Over a third of protected areas surveyed are at risk of losing tigers: Study
New Delhi: At least a third of the 112 tiger conservation areas across 11 countries are severely at risk of losing their tigers due to poor management, according to a survey by Conservation Assured | Tiger Standards (CA|TS) secretariat, a body recognized by all tiger range countries.
The survey, released on Wednesday, stressed that most of these sites are in Southeast Asia where tiger populations have suffered the most dramatic decline in the past decade.
Only 13% of the total sites are able to meet global standards, according to the survey.
The survey aimed at gaining a better understanding of the challenges that tiger range governments face in protecting wild tigers.
CA|TS was created to support the long-term goal of doubling the number of tigers in the wild and ensuring that wild tigers receive effective protection and management.
The survey looked at current management in 112 sites in 11 tiger range countries and covered about 70% of the global wild tiger population across over 200,000 square km of the tiger range. The 11 countries whose tiger conservation areas were surveyed included China, Russia, Bangladesh, Bhutan, India, Nepal, Cambodia, Indonesia, Malaysia, Myanmar and Thailand.

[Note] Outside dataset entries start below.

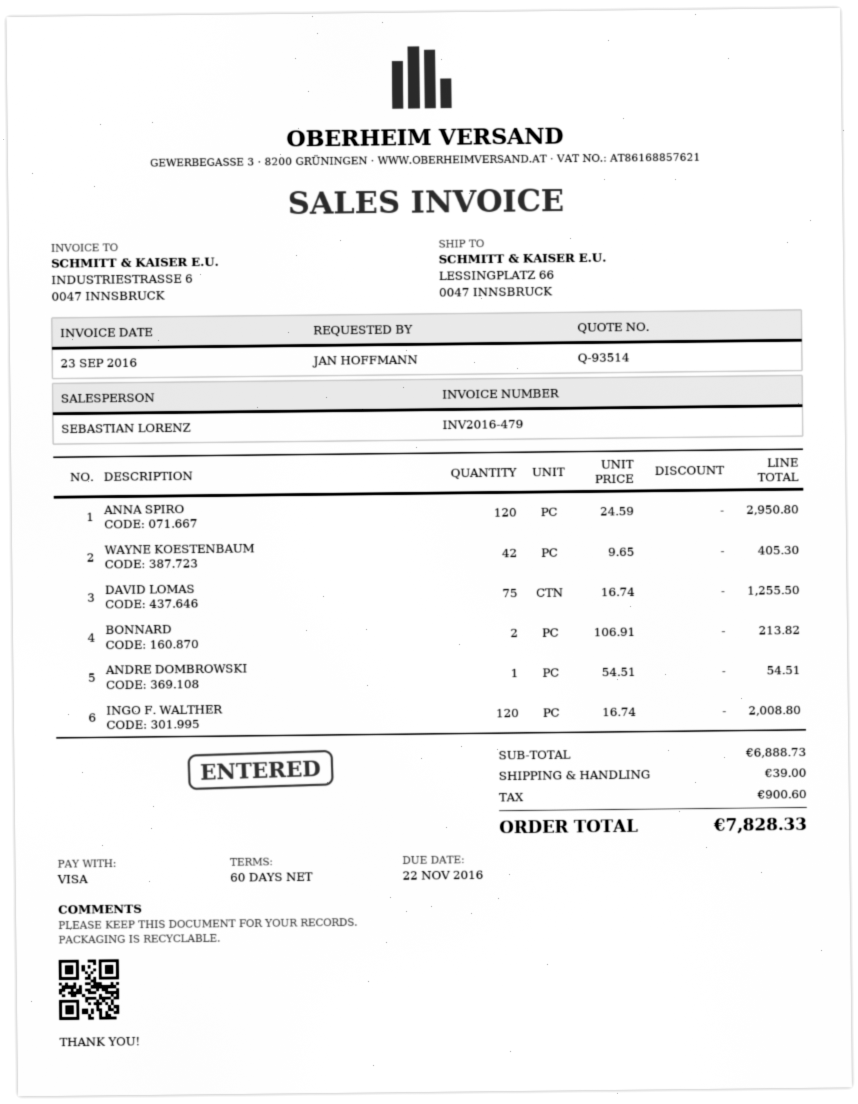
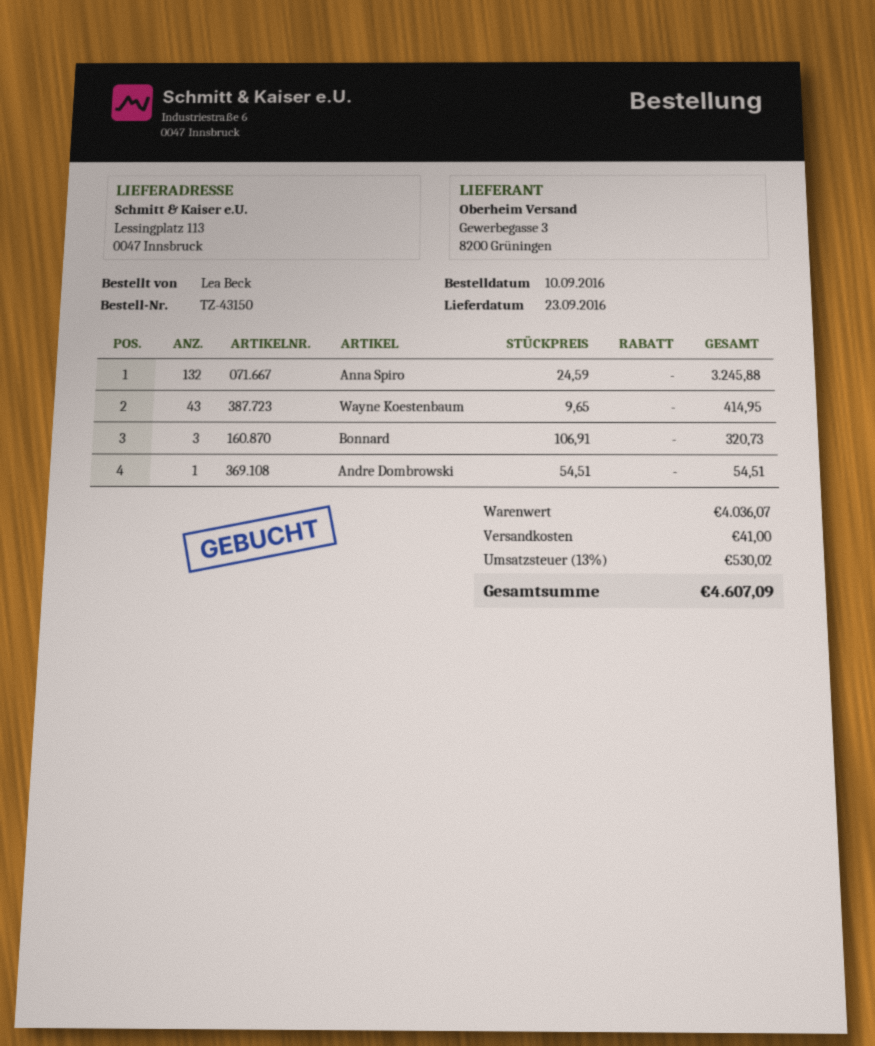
ordered by: JAN HOFFMANN -> Lea Beck
ship to: LESSINGPLATZ 66, 0047 INNSBRUCK -> Lessingplatz 113, 0047 Innsbruck
ANNA SPIRO: 120 x 24.59 = 2950.80 -> 132 x 24.59 = 3245.88
WAYNE KOESTENBAUM: 42 x 9.65 = 405.30 -> 43 x 9.65 = 414.95
DAVID LOMAS: 75 x 16.74 = 1255.50 -> none
BONNARD: 2 x 106.91 = 213.82 -> 3 x 106.91 = 320.73
INGO F. WALTHER: 120 x 16.74 = 2008.80 -> none
subtotal: 6888.73 -> 4036.07
shipping: 39.00 -> 41.00
tax: 900.60 -> 530.02
total: 7828.33 -> 4607.09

However, as per the survey, the most reassuring part was that “two-thirds of the areas surveyed reported fair to strong management”.
“Yet, basic needs such as enforcement against poaching, engaging local communities and managing conflict between people and wildlife, remain weak for all areas surveyed,” it cautioned.
The study further said “despite poaching being one of the greatest threats faced by big cats, 85% of the areas surveyed do not have staff capacity to patrol sites effectively, and 61% of the areas in Southeast Asia have very limited anti-poaching enforcement.”
The findings of the survey are significant as India is home to a large number of tigers. According to the tiger census of 2014, India had 2,226 tigers, about 60% of the world’s wild tiger population of about 3,890.
Next come Russia (433 tigers), Indonesia (371), Malaysia (250) and Nepal (198). In 2016, India’s tiger count was pegged at 2,500.
India is expected to come out with the latest tiger population data by this year-end.
“Ineffective management of tiger conservation areas leads to tiger extinction. To halt and reverse the decline of wild tigers, effective management is thus the single most important action. To achieve this, long-term investment in tiger conservation areas is absolutely essential, and this is a responsibility that must be led by tiger range governments,” said S.P. Yadav, assistant secretary general of the Global Tiger Forum, an international body which works for tiger conservation across the globe.
The survey is the first and the largest assessment of site-based tiger conservation across Asia.
The survey noted that low investment from governments in Southeast Asia was stated as one reason for the lack of management of these supposedly ‘protected areas’.
“While 86% of areas in South Asia, Russia and China stated that finances are, or are on the way to being sustainable, in comparison only 35% of areas in Southeast Asia are in a similar position,” it added.
“Unless governments commit to sustained investments in the protection of these sites, tiger populations may face the catastrophic decline that they have suffered over the last few decades. This funding is needed urgently, particularly for many sites in Southeast Asia to support recovery of its tiger population,” said Michael Baltzer, chair of the executive committee of CA|TS.
The survey comes ahead of the World Wildlife Day on 3 March, which this year calls for the protection of big cats.